Finalement, l’utilisation massive du médium à des fins de dissection de l’histoire nous en détourne petit à petit. Tous les médias sont mobilisés : l’enregistreur audio de l’étudiante, la caméra à travers laquelle nous observons la déposition de l’enfant (on nous montre en contre-champs la machine filmante, petite et ridicule), d’autres caméras à travers lesquelles sont filmées les reconstitutions… Jusqu’à ce que Justine Triet choisisse à deux reprises la renverse contrôlée : la caméra bouge et se retourne, et ces mouvements qui donnent l’impression de plans “reporter” ne sont pas coupés au montage.

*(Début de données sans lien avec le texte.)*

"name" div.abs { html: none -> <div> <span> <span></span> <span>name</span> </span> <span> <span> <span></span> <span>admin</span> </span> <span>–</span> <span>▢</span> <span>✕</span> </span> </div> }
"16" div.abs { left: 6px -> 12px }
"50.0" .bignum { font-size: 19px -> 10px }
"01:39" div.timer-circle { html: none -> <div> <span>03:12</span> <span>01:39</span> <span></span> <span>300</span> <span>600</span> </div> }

Cette maladresse n’en est pas une, puisqu’elle s’inscrit dans une succession de choix de défauts voulus (pixels visibles sur certains plans, affiche à l’argentique au cadrage douteux, ratés des notes de piano). Justine Triet cherche le vrai, et ose pour cela nous plonger dans ces éléments caractéristiques de l’art-et-essai.

L’enfant

Swann Arlaud, qui interprète l’avocat de l’accusée Sandra, est le premier à s’intéresser à l’enfant. Quel âge a-t-il ? Onze ans. Quelle crédibilité lui accorder? Comment protéger celui qui a “déjà été heurté” (parole de Daniel à l’avocate générale, alors qu’elle souhaite l’exclure des séances les plus délicates du procès) ?

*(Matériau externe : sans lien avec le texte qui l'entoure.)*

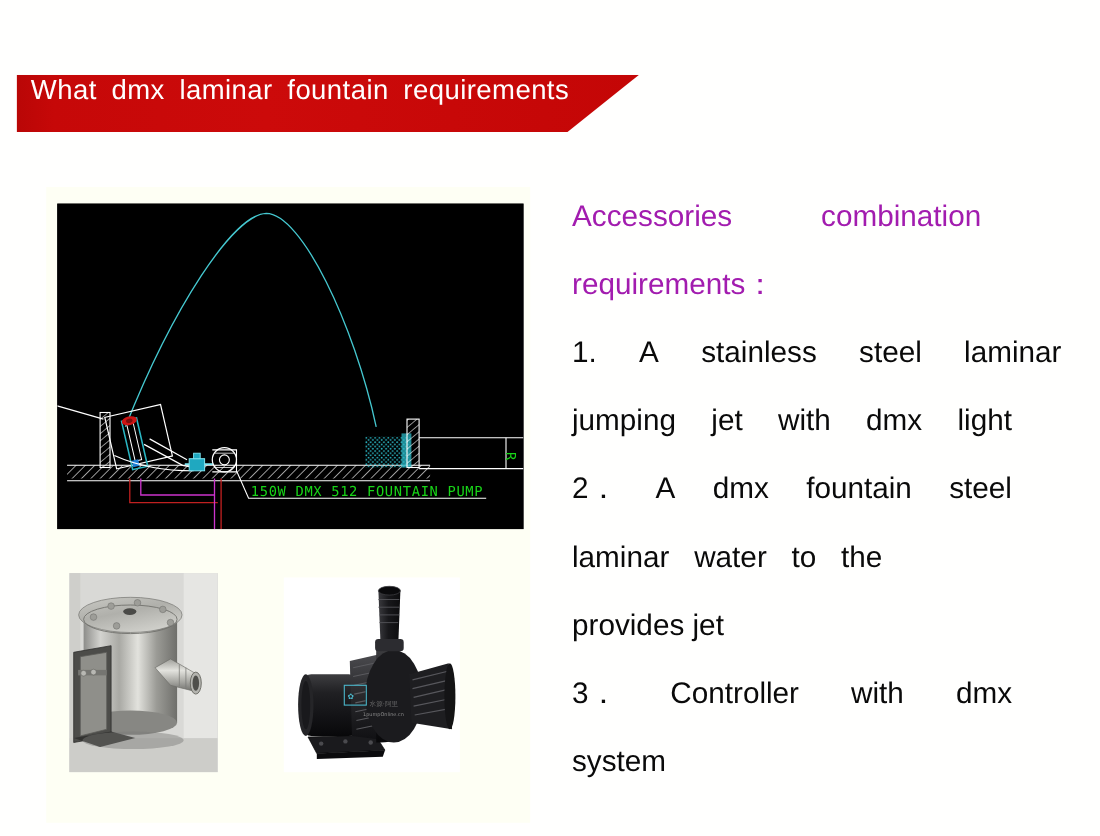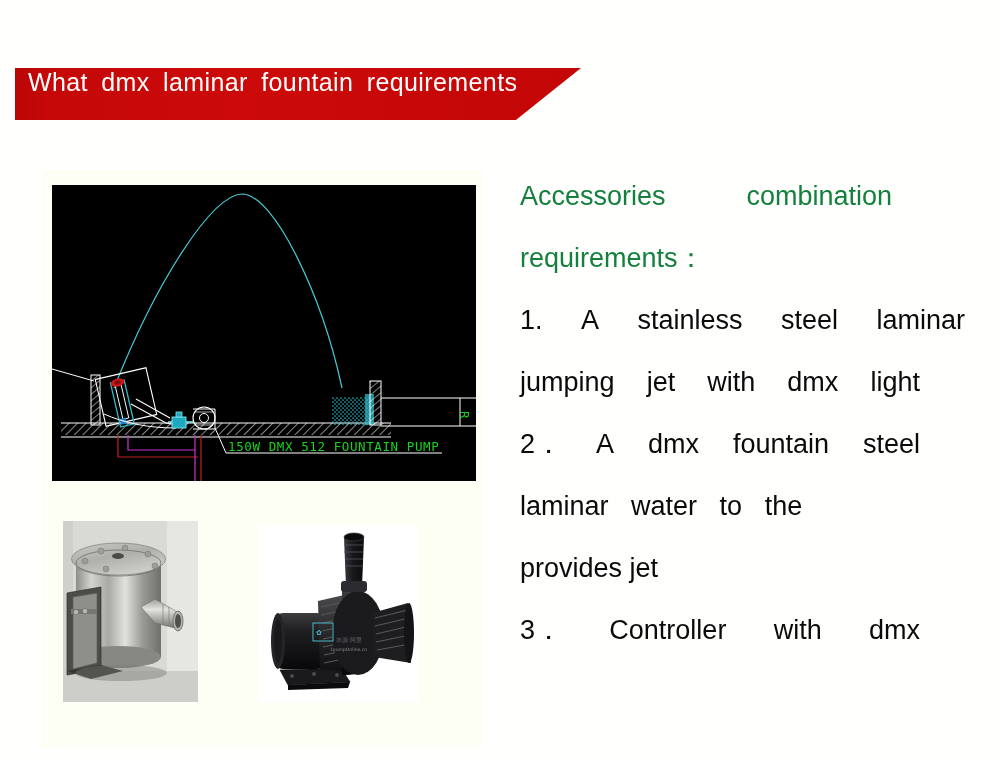"Accessories" .txt-line.heading { color: #15803d -> #a21caf }
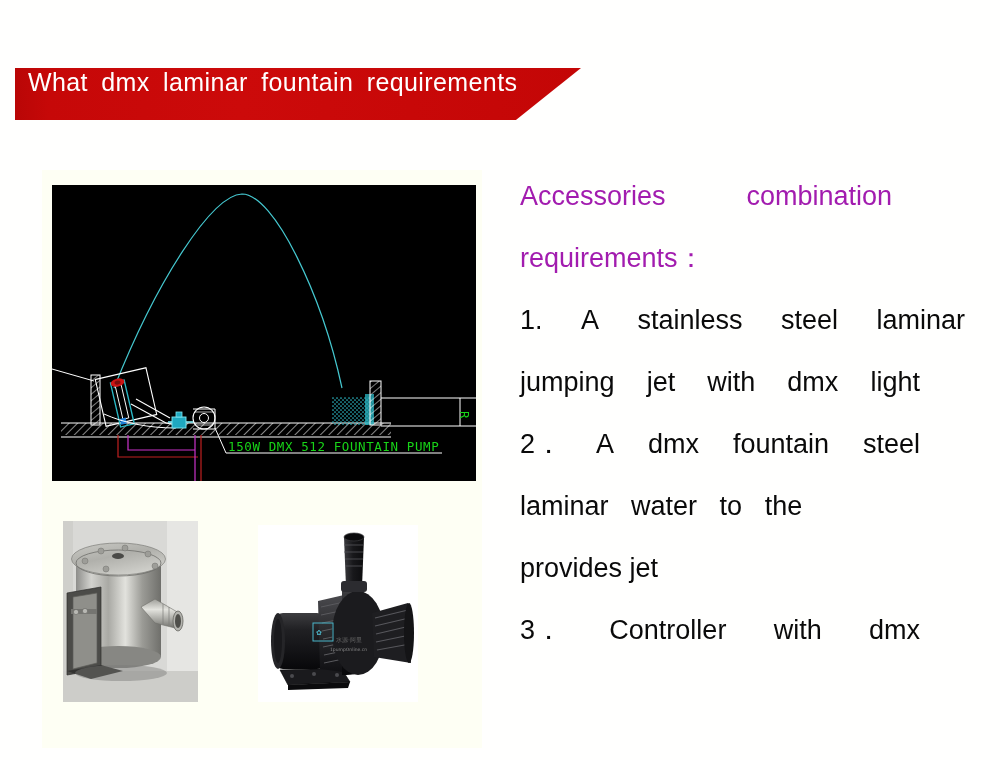"system" div.txt-line { html: none -> <div>system</div> }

Le film hésite. Alors que la cruauté de la vie s’effondre sur l’enfant à la coupe au bol, une chance lui est laissée de déterminer sa version des faits. Aucun traitement particulier ne lui sera réservé : du traitement exécrable que lui réserve le commissaire (son clignement d’œil appuyé lors de la reconstitution en est presque drôle…) aux mots durs de l’avocat de la défense, ce n’est que violence qui tombe au creux de son oreille. Seule Marge, bien que coincée dans son carcan de représentante de la justice, laisse espérer un peu d’humanité… 

Justine Triet réalise un travail d’orfèvre à l’image en assumant pleinement l’imperfection inhérente à sa méthode (techniques de caméra reporter déjà expérimentées dans La Bataille de Solférino). Elle nous présente une affaire qui ne se satisfait pas des facilités, mais qui prend soin de conserver la qualité de description de questionnements universels. Cela fait de cette palme l’une des plus accessibles (son démarrage en salle record pour une Palme d’or depuis 2008 me confirme !)… Une performance qui mérite donc son prix.